Key-fact summarization reduces canary extraction by 76% on Gemma 3 12B and 64% on GPT-4o-mini while keeping personalization recall effectively intact. That sounds like a clear privacy win — until you check what happens when you try to delete that information.
Memory is Now a Deployment-Time Problem
Foundation-model agents are long-lived by design. They remember users across sessions, so memorization isn't just a property of static model weights — it's an explicit function of the memory architecture you build around the LLM. Existing research focuses on parametric memorization or audits of fixed memory configurations. This paper from the arXiv preprint server (2606.10062) takes the next step: it treats agent memory as a privacy-utility frontier and sweeps three design knobs — summarization aggressiveness, retrieval breadth (k), and deletion mode.

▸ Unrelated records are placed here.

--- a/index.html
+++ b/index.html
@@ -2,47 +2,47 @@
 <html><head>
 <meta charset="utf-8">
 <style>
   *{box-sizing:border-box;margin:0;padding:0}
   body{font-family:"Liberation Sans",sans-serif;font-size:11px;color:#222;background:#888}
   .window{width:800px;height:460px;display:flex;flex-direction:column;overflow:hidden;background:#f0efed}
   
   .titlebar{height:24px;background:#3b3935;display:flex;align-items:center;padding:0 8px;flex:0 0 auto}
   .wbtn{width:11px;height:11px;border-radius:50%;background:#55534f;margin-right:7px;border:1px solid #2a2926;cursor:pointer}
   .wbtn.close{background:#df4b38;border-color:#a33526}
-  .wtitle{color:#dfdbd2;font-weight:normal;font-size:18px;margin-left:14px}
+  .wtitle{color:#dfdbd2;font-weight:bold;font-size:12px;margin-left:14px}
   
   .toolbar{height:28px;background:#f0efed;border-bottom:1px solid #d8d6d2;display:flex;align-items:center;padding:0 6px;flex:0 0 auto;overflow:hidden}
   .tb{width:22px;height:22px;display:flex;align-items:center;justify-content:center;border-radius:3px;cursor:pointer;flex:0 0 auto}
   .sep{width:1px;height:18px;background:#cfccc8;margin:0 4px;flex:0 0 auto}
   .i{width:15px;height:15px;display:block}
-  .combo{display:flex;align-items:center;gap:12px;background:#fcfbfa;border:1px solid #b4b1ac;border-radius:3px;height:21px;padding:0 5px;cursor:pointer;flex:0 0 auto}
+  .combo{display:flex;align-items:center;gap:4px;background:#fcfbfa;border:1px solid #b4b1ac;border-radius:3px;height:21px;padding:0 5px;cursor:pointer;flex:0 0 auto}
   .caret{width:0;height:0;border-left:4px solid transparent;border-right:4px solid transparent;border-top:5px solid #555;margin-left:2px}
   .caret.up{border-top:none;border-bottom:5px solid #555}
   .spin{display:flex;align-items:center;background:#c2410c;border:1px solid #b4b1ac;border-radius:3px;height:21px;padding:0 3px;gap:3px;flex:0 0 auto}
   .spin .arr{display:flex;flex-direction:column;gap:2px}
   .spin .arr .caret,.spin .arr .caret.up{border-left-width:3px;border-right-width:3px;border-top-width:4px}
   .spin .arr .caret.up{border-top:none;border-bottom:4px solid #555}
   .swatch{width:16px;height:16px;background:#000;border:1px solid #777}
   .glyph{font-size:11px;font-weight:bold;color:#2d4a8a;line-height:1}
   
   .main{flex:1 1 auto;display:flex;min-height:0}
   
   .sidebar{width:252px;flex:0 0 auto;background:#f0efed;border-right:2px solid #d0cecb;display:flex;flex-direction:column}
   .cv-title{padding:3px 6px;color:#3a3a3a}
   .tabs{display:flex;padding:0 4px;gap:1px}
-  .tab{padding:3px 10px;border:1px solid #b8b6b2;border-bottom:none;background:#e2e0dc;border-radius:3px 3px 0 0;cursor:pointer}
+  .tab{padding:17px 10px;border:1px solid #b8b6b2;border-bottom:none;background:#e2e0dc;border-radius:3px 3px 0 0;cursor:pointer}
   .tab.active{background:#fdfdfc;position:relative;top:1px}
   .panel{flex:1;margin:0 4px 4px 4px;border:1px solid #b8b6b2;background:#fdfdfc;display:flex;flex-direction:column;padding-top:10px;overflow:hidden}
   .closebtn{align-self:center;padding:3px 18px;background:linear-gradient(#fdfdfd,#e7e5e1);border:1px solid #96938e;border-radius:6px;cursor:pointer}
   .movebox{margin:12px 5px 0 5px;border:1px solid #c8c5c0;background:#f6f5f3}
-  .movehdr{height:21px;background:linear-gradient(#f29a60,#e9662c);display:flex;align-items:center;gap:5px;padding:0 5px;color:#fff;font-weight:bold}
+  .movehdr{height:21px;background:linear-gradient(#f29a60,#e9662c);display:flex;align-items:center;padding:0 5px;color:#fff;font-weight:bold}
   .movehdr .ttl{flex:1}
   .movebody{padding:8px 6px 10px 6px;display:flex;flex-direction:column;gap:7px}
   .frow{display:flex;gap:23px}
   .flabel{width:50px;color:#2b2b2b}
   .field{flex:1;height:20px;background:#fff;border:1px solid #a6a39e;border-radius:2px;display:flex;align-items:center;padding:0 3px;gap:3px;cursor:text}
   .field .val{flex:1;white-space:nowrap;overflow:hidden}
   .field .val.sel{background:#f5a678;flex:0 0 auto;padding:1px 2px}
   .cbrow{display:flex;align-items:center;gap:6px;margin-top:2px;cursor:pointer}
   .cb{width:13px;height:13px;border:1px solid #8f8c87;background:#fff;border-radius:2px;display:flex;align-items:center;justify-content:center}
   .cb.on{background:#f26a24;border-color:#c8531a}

The authors introduce two metrics: Personalization Recall (PR) and Adversarial Extraction Rate (AER). They also create the Forgetting Residue Score (FRS) to measure whether deleted information stays recoverable from derived memory tiers. On the LongMemEval benchmark, they test Gemma 3 12B and GPT-4o-mini across these knobs, and the numbers are sharp.
Compression Crushes Extraction, But Kills Deletion
Key-fact summarization — aggressively compressing conversation history into factual snippets — drops AER by 76% on Gemma 3 12B and 64% on GPT-4o-mini. Personalization recall barely budges. Once content is compressed away, increasing retrieval breadth (k) no longer restores leakage. That's the good news.
Here's the trap: the same compression produces a deletion-fidelity failure. When you delete only the raw logs but leave the derived summary copies, those summaries remain recoverable in about 20% of instances. The paper shows that only full-pipeline purge — deleting raw and all derived tiers — or tombstone redaction drives worst-tier FRS to zero. Partial deletion leaves a residue that an adversary with memory-tier access can reconstruct.
These results establish that persistent agent memory must be evaluated as a first-class memorization mechanism — assessed by what it helps agents recall, what it makes extractable, and what it can truly erase. Every agent builder shipping long-term memory should now measure AER and FRS alongside personalization recall, or expect to discover their deletion promises are hollow.